---------- Input for this task ----------

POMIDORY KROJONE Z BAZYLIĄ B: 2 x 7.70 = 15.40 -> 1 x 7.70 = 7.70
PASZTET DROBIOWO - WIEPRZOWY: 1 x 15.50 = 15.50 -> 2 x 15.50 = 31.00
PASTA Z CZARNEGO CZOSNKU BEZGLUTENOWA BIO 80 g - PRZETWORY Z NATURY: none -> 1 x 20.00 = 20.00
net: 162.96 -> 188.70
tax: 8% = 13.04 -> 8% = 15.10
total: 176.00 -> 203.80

----------
---------- Input for this task ----------

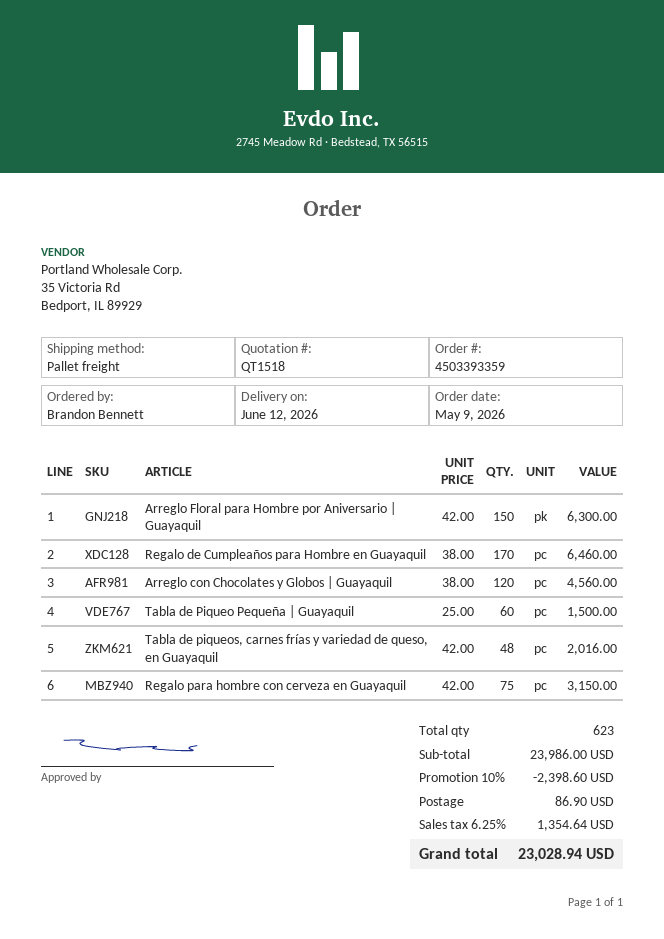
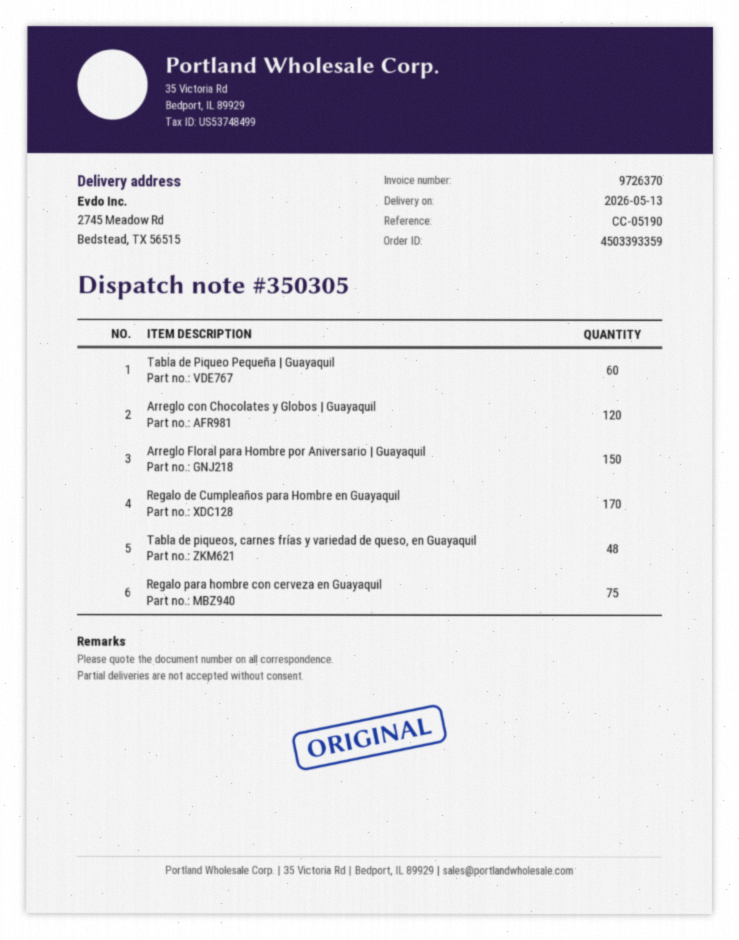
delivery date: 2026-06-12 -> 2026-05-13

----------
---------- Input for this task ----------

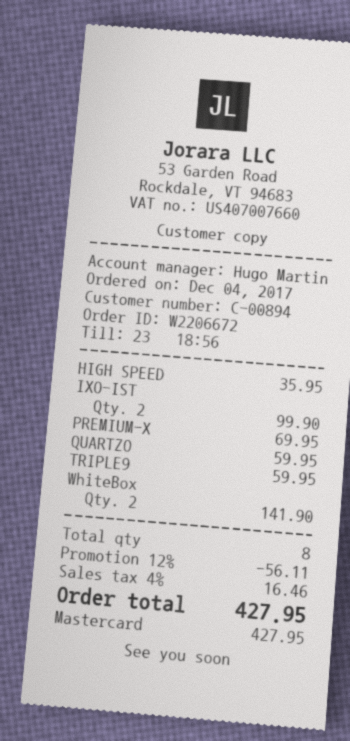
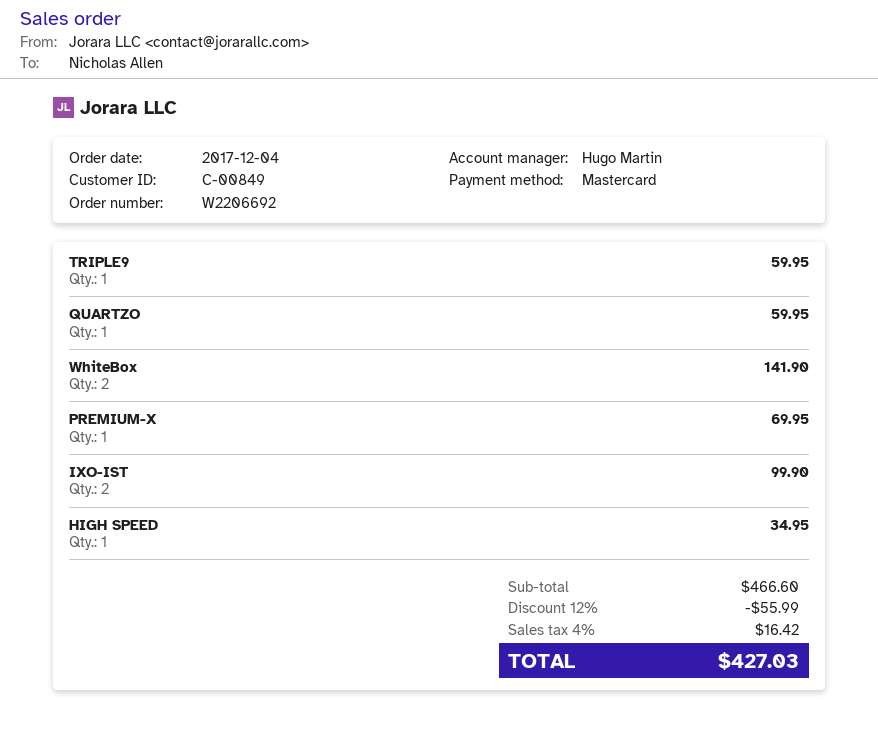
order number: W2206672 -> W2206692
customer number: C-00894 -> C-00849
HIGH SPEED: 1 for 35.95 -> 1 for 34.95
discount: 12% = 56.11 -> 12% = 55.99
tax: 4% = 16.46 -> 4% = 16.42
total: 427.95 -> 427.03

----------

Required work
Above are the records; repeat exactly the lines from the one holding "POMIDORY KROJONE Z" down to the one holding "total: 176.00 -> 203.80", end lines included.

Exercise result
POMIDORY KROJONE Z BAZYLIĄ B: 2 x 7.70 = 15.40 -> 1 x 7.70 = 7.70
PASZTET DROBIOWO - WIEPRZOWY: 1 x 15.50 = 15.50 -> 2 x 15.50 = 31.00
PASTA Z CZARNEGO CZOSNKU BEZGLUTENOWA BIO 80 g - PRZETWORY Z NATURY: none -> 1 x 20.00 = 20.00
net: 162.96 -> 188.70
tax: 8% = 13.04 -> 8% = 15.10
total: 176.00 -> 203.80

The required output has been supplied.